Adult Traveler's Diarrhea
The most common medical problem befalling international travelers is a gastrointestinal infection-producing diarrhea. Travelers’ diarrhea refers to an acute illness of sudden onset with watery diarrhea, abdominal cramps, mild nausea without much vomiting, and general malaise.
The disease occurs in travelers to underdeveloped countries, where poor sanitation promotes ingestion of contaminated food or water. In third world countries, animal and human waste is the predominant form of agricultural fertilizer. Application of this fecal material to food crops leaves a thin film of contamination on the outside of fruits or vegetables. The food in turn transmits bacterial and viral induced diarrheal illnesses. The local populace is generally immune by long exposure; travelers are not. In contrast, developed countries use industrial fertilizer this is an inorganic manufactured material, eliminating this problem.
The watery diarrhea associated with such infections is usually self-limited, resolving in 4-6 days. Unfortunately, however, it represents a significant inconvenience to travelers with busy itineraries and relatively short vacations. Consequently, symptomatic treatment of travelers’ diarrhea is appropriate and important. Prophylactic antibiotic treatment on the other hand is not considered safe or particularly efficacious. If a diarrhea illness is accompanied by high fever (higher than 101°), severe abdominal pain, passage of bloody stools or unrelenting vomiting, medical care should be sought, instead of initiating the self-treatment outlined below.
Prevention of Traveler’s Diarrhea
Prevention of diarrhea is possible with some foresight, by selecting safe food and water while traveling. Food should be thoroughly cooked. Uncooked dishes, salads, raw fruits, vegetables, and dairy products should be avoided. Fruits, from which a peel can be removed such as bananas or oranges, are safe. Bottled or boiled water should be used only, both for drinking and for brushing one’s teeth. Ice cubes and non-boiled cold drinks should not be ingested. It is safest to eat only obviously hot, well-cooked food items in hotels, restaurants, and homes. The sanitation of small cafes and street vendors must be suspect.
Treatment of Traveler’s Diarrhea
There are three aspects of treatment. The most important is to avoid dehydration, due to loss of body fluids. Diarrhea is a salty, high potassium liquid that can rapidly result in weakness and lightheadedness on the basis of fluid loss and electrolyte imbalance. Recommended fluids are those that contain, both sodium and potassium, as well as sugar. The sugar is important to facilitate the absorption of the salts. The replenishing fluid should be safe, i.e. noninfectious – one does not want to get a second infection on top of the first. Examples of fluids are the W.H.O. oral hydration formula, Pedialyte for Children, canned fruit juices, and Gatorade (8 ounces mixed with ¼ tsp of Morton’s Light Salt supplies more sodium and potassium). These should be taken in sufficient quantities to quench thirst to produce a moderate urine output.
Antimotility agents such as Imodium or Lomotil are of some benefit. In the past it was thought that such drugs may prolong the diarrhea illness, but that has not been shown to be the case. They are generally considered safe as long as there is neither high fever nor blood in the stool. These agents simply decrease the frequency of stooling. They do not have an effect on the amount of fluid loss or diarrhea. Hence, diarrhea will be more voluminous when it occurs but will not occur as frequently. Imodium is available over-the-counter in the United States. Lomotil is a prescription item. Either should be used per the package directions.
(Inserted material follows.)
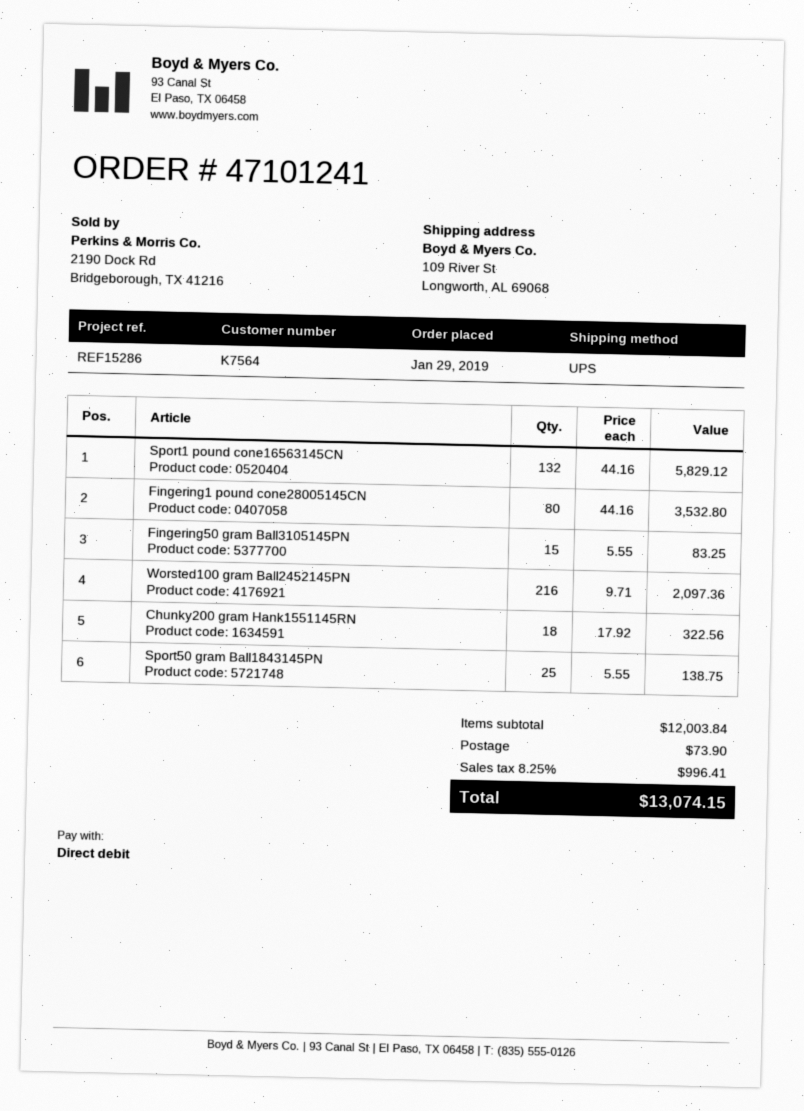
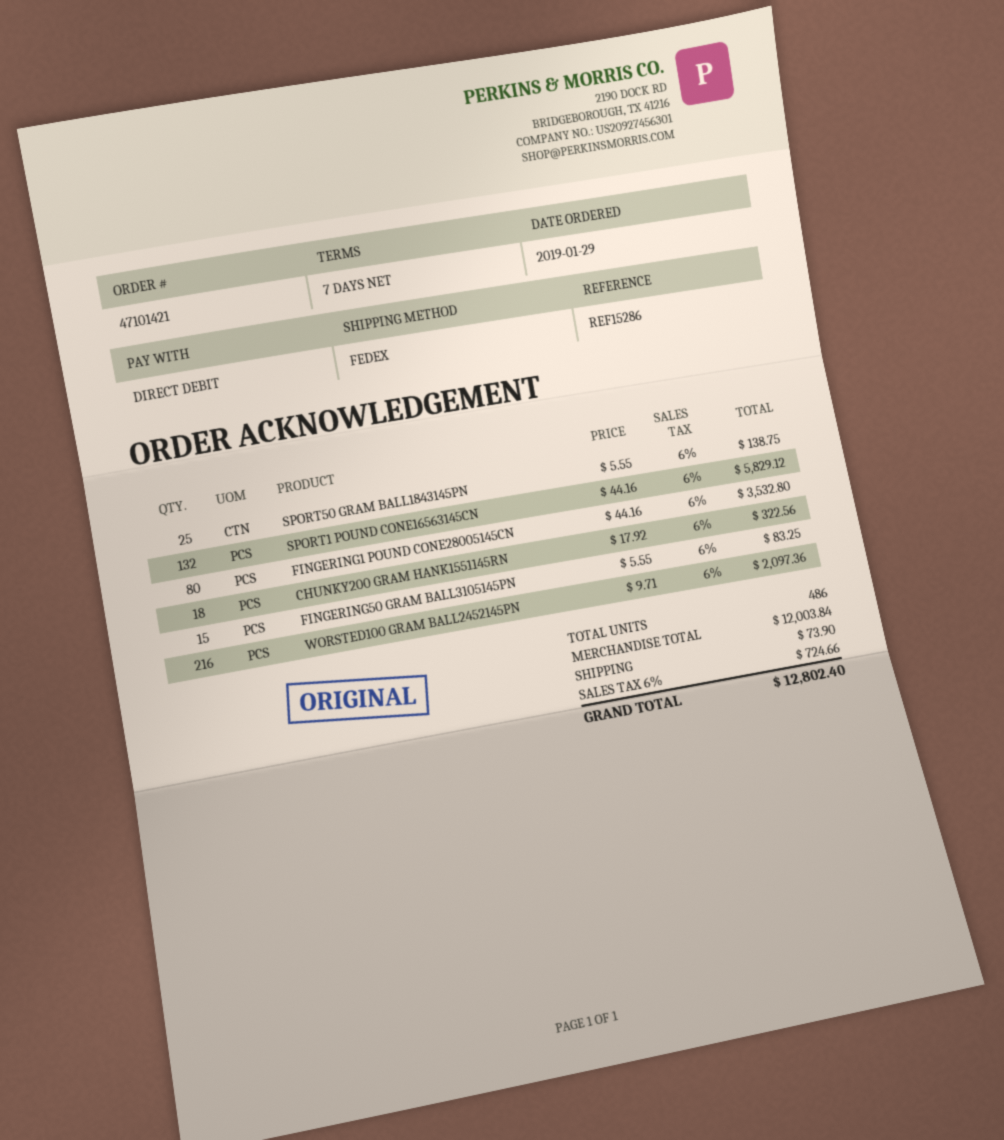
order number: 47101241 -> 47101421
shipping method: UPS -> FedEx
tax: 8.25% = 996.41 -> 6% = 724.66
total: 13074.15 -> 12802.40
Traveler’s diarrhea can be treated with antibiotics including Cipro or azithromycin. These agents can be combined safely with antimotility drugs mentioned above. These drugs are not safe in pregnancy or individuals with allergies to them. Sunscreen should be worn when taking Doxycycline or Bactrim, since either of them can enable a sun induced itchy rash.
Parasitic Diarrheas are common in developing countries. They are unresponsive to the above course of therapy, so any diarrhea illness that persists beyond several days and has been unresponsive to antibiotic therapy may represent a parasitic infection that requires medical attention. For the wilderness traveler, empiric therapies, which may be appropriate to have along, are available for prolonged diarrheal illnesses. This can be discussed with your travel medicine physician.
Finally, as preventative therapy, Pepto-Bismol has been shown to decrease travelers’ diarrhea by half. The dosage is two tablets before meals and at bedtime. Stools and tongue may turn black at that dose. Although safe for weeks, Pepto-Bismol should not be extended indefinitely, and because it is salicylate based, should not be given to children.